— ACTIVITY —
Exactly reproduce each record listed below.

Structured diff data:
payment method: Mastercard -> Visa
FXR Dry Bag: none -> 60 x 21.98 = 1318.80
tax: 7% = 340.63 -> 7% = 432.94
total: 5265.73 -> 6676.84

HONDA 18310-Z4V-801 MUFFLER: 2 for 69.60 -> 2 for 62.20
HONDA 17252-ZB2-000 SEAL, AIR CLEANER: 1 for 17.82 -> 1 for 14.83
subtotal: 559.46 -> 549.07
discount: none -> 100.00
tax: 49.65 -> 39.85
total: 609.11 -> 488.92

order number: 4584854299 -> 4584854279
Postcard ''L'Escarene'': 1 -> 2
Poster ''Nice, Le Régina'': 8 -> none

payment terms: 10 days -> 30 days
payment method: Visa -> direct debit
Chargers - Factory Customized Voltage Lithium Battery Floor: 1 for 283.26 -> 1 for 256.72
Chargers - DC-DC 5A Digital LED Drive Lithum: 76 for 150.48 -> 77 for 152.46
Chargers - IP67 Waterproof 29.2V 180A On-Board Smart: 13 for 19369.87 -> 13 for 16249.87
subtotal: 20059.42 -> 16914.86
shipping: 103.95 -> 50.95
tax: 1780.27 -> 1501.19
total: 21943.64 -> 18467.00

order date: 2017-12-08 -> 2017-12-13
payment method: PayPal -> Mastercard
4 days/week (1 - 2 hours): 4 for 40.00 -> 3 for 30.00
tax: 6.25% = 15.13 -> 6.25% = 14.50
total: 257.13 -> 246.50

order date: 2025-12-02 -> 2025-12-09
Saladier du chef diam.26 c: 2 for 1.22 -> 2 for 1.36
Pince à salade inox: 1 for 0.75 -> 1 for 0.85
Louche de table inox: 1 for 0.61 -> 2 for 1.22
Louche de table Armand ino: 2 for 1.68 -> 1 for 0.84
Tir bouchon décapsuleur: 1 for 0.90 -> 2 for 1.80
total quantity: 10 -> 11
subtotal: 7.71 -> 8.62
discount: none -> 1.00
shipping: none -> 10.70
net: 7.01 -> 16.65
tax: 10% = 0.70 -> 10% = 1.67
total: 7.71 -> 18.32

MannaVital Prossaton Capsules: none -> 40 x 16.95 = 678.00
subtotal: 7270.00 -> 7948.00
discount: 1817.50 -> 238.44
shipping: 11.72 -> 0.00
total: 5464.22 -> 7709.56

— WRITTEN RESPONSE —
payment method: Mastercard -> Visa
FXR Dry Bag: none -> 60 x 21.98 = 1318.80
tax: 7% = 340.63 -> 7% = 432.94
total: 5265.73 -> 6676.84

HONDA 18310-Z4V-801 MUFFLER: 2 for 69.60 -> 2 for 62.20
HONDA 17252-ZB2-000 SEAL, AIR CLEANER: 1 for 17.82 -> 1 for 14.83
subtotal: 559.46 -> 549.07
discount: none -> 100.00
tax: 49.65 -> 39.85
total: 609.11 -> 488.92

order number: 4584854299 -> 4584854279
Postcard ''L'Escarene'': 1 -> 2
Poster ''Nice, Le Régina'': 8 -> none

payment terms: 10 days -> 30 days
payment method: Visa -> direct debit
Chargers - Factory Customized Voltage Lithium Battery Floor: 1 for 283.26 -> 1 for 256.72
Chargers - DC-DC 5A Digital LED Drive Lithum: 76 for 150.48 -> 77 for 152.46
Chargers - IP67 Waterproof 29.2V 180A On-Board Smart: 13 for 19369.87 -> 13 for 16249.87
subtotal: 20059.42 -> 16914.86
shipping: 103.95 -> 50.95
tax: 1780.27 -> 1501.19
total: 21943.64 -> 18467.00

order date: 2017-12-08 -> 2017-12-13
payment method: PayPal -> Mastercard
4 days/week (1 - 2 hours): 4 for 40.00 -> 3 for 30.00
tax: 6.25% = 15.13 -> 6.25% = 14.50
total: 257.13 -> 246.50

order date: 2025-12-02 -> 2025-12-09
Saladier du chef diam.26 c: 2 for 1.22 -> 2 for 1.36
Pince à salade inox: 1 for 0.75 -> 1 for 0.85
Louche de table inox: 1 for 0.61 -> 2 for 1.22
Louche de table Armand ino: 2 for 1.68 -> 1 for 0.84
Tir bouchon décapsuleur: 1 for 0.90 -> 2 for 1.80
total quantity: 10 -> 11
subtotal: 7.71 -> 8.62
discount: none -> 1.00
shipping: none -> 10.70
net: 7.01 -> 16.65
tax: 10% = 0.70 -> 10% = 1.67
total: 7.71 -> 18.32

MannaVital Prossaton Capsules: none -> 40 x 16.95 = 678.00
subtotal: 7270.00 -> 7948.00
discount: 1817.50 -> 238.44
shipping: 11.72 -> 0.00
total: 5464.22 -> 7709.56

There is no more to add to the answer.